Speaker of the Pennsylvania Senate
- In office 1842–1842
- Preceded by: John Hoge Ewing
- Succeeded by: Benjamin Crispin

Member of the Pennsylvania Senate from the 6th district
- In office 1841–1841
- Preceded by: Thomas Evans Cochran
- Succeeded by: Henry Chapman

Personal details
- Born: October 10, 1790 Berne, Pennsylvania, U.S.
- Died: October 13, 1853 (aged 63) New Holland, Pennsylvania, U.S.
- Party: Anti-Masonic
- Children: Isaac
- Relatives: Hiester family

Military service
- Branch/service: Pennsylvania Militia
- Rank: Lieutenant
- Battles/wars: War of 1812

= William Hiester (Pennsylvania politician) =

American politician

William Hiester Jr. (October 10, 1790 – October 13, 1853) was an American politician from Pennsylvania who served as an Anti-Masonic member of the United States House of Representatives for Pennsylvania's 4th congressional district from 1831 to 1837.

As a member of the Hiester Family political dynasty, he was the father of U.S. Congressman Isaac Ellmaker Hiester and the uncle of Pennsylvania State Senator and U.S. Congressman Hiester Clymer.

==Biography==
A son of William Hiester, Sr. and Anna Maria (Myer) Hiester, William Hiester Jr. was born in Berne, Pennsylvania on October 10, 1790. After attending the local, public schools, he became a farmer and merchant in Lancaster County.

On February 8, 1824, he wed Lucy Ellmaker (1797-1854). As a member of the prominent Ellmaker family, she was the only child of Isaac Ellmaker (1762-1830) and Christiana Ellmaker (1764-1802). William and Lucy Hiester's son, Isaac Ellmaker Hiester, who was born in New Holland, Lancaster, Pennsylvania on May 29, 1824, would go on to become a member of the U.S. House of Representatives.

===Military service===
William Hiester Jr. served as second lieutenant with Captain Jacob Marshall's infantry company of the Pennsylvania Militia's First Regiment, Second Brigade during the War of 1812. His unit left Reading, Pennsylvania on September 2, 1814, and was assigned to duties in York, Pennsylvania until March 4, 1815, according to Pennsylvania historian Morton L. Montgomery.

===Political career===
During the early and mid-1820s, Hiester practiced law in Lancaster County. His duties including assisting clients with the resolution of family estate matters. He was also active in local politics and government, serving as Lancaster County Justice of the Peace from 1823 to 1828 and as Secretary of the State Caucus for the Anti-Masonic Convention in 1828.

Although Hiester ran unsuccessfully for the United States House of Representatives in 1819 and 1828, he was a successful Anti-Masonic Party candidate for Congress in 1830, serving three terms from March 4, 1831 to March 4, 1837. During his tenure, he advocated for various economic reform measures, including tariffs and the "re-establishment of a sound National Currency."
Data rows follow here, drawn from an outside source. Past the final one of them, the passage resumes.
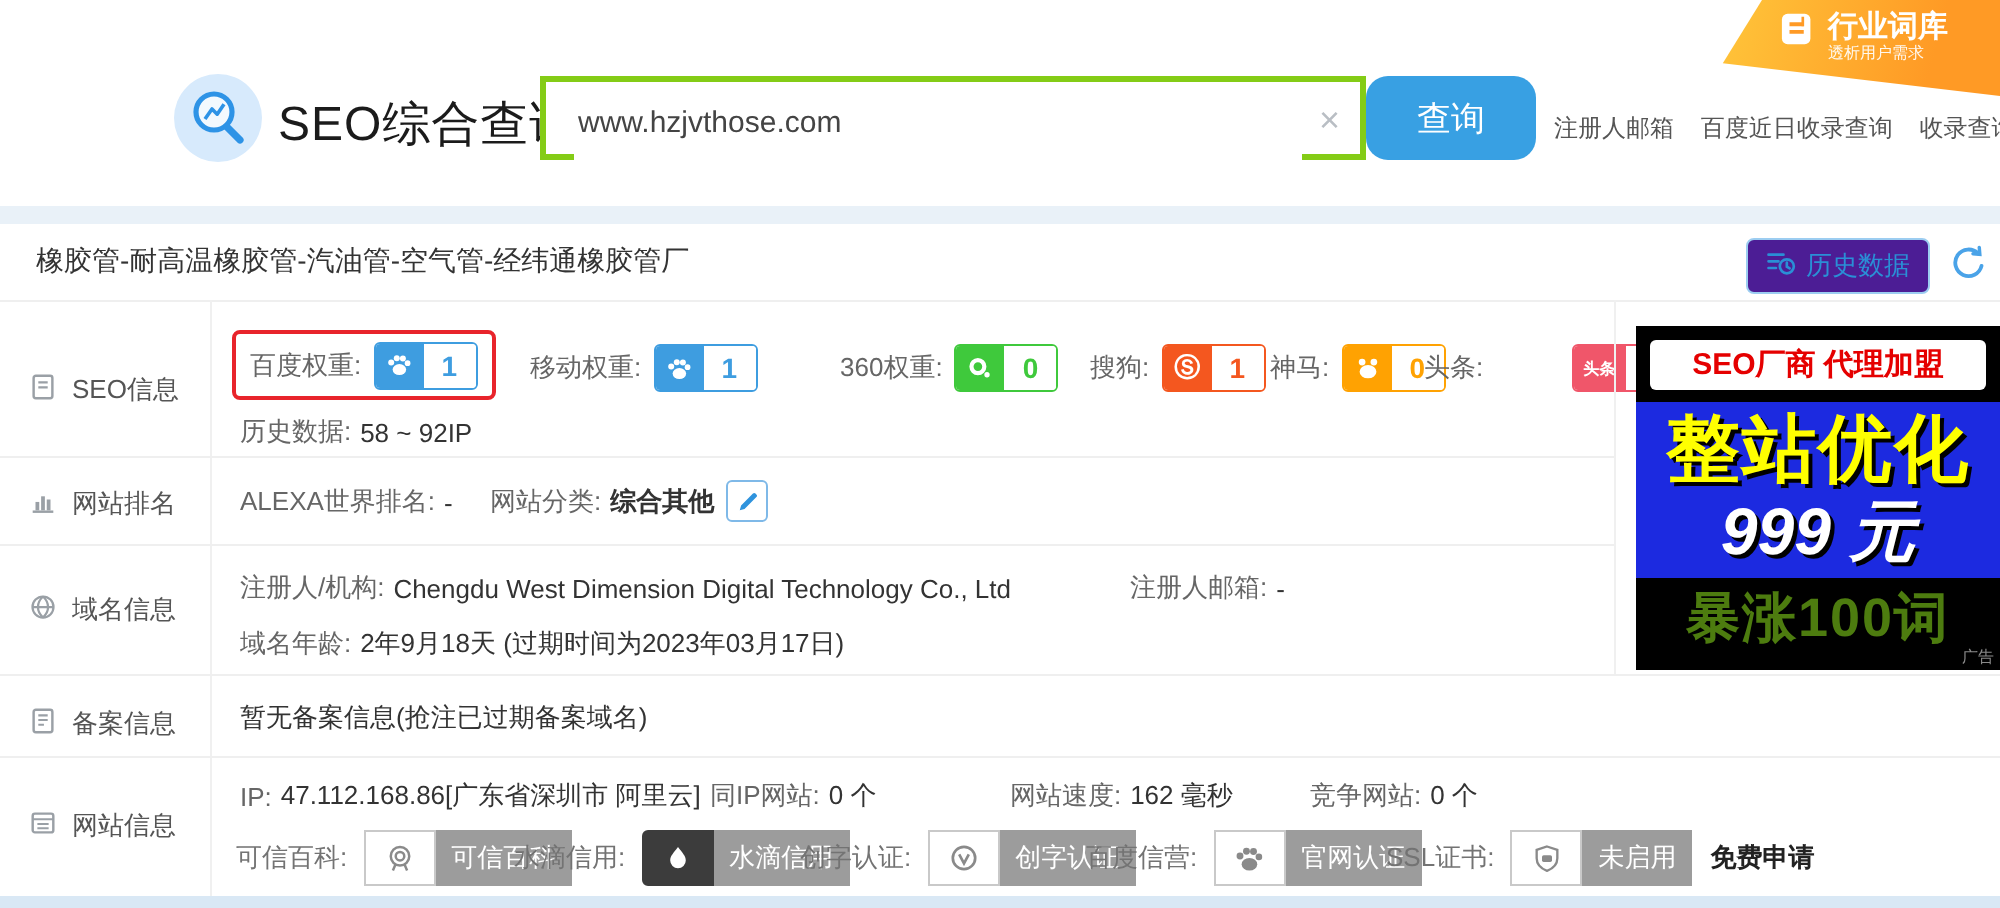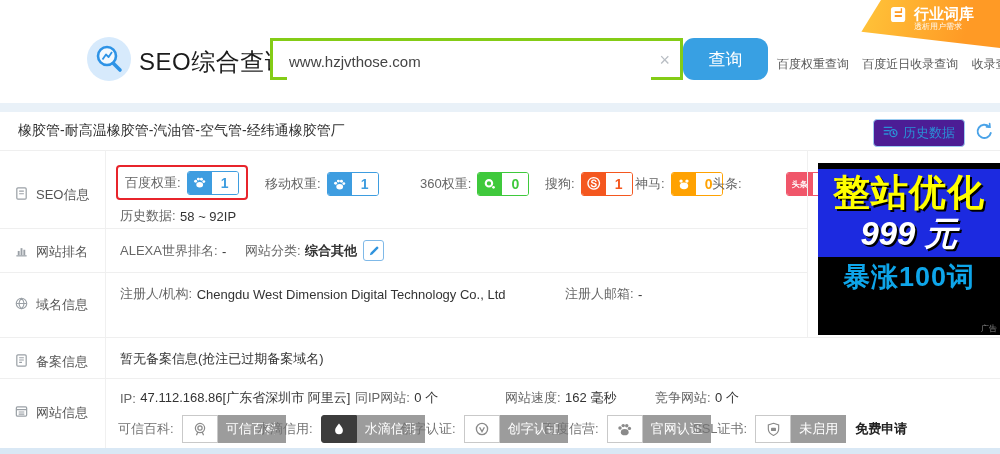"百度权重查询" span { text: 百度权重查询 -> 注册人邮箱 }
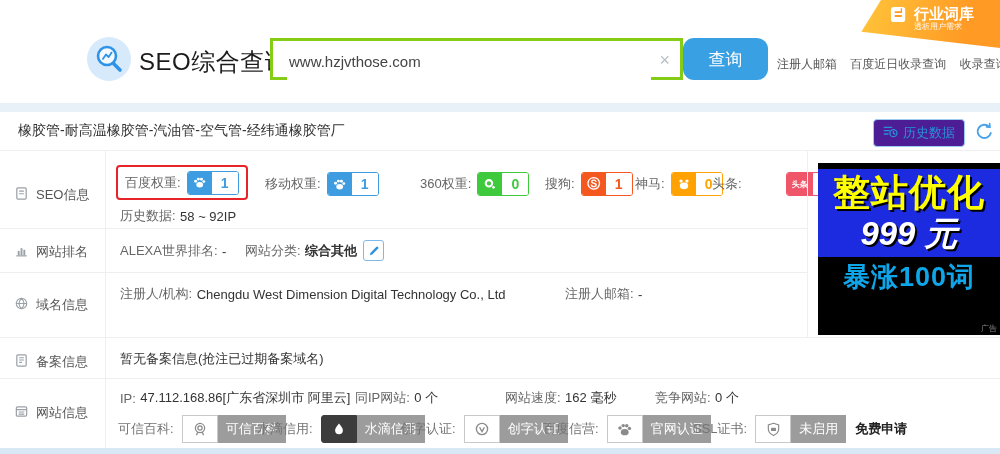"SEO厂商 代理加盟" div.ad-line1 { html: none -> <div>SEO厂商 代理加盟</div> }
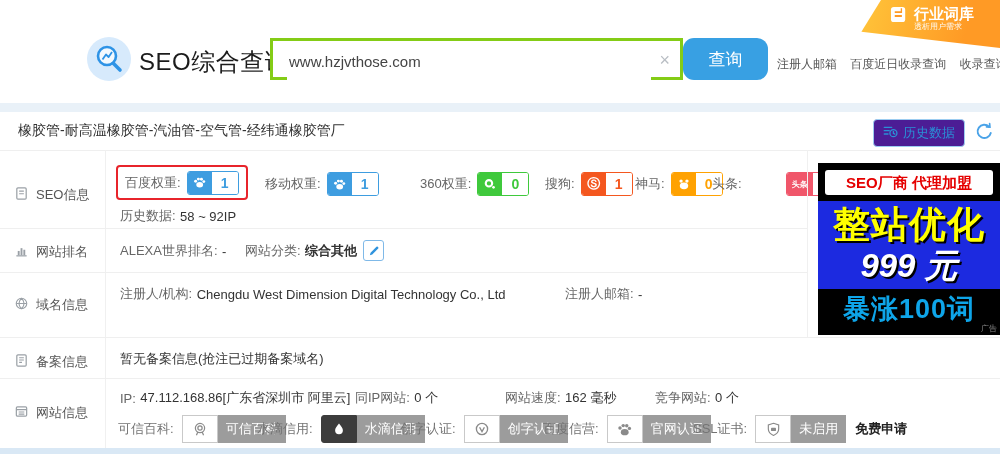"域名年龄:" div.abs { html: none -> <div> <span>域名年龄:</span>&nbsp; <span>2年9月18天 (过期时间为2023年03月17日)</span> </div> }
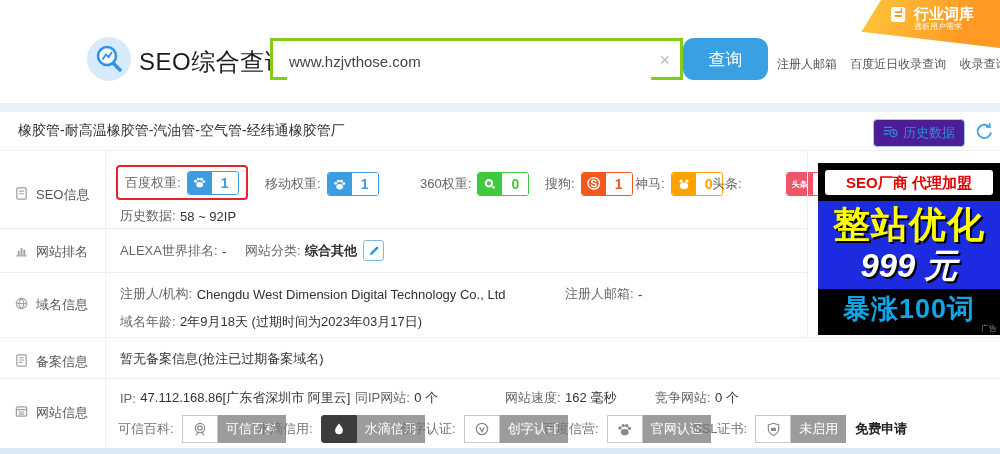"暴涨100词" .ad-line4 { color: #0ea5e9 -> #4d7c0f }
Hiester was then appointed as a delegate to the Pennsylvania Constitutional Convention, 1837-1838, remained active with Democratic Anti-Masonic politics, subsequently served in the Pennsylvania State Senate for the 6th district from 1840 to 1842, and was elected Speaker of the Pennsylvania Senate in 1842.

===Later years===
During the final phase of his life, Hiester devoted his time to farming. He also remained active in local politics and in charitable and civic affairs.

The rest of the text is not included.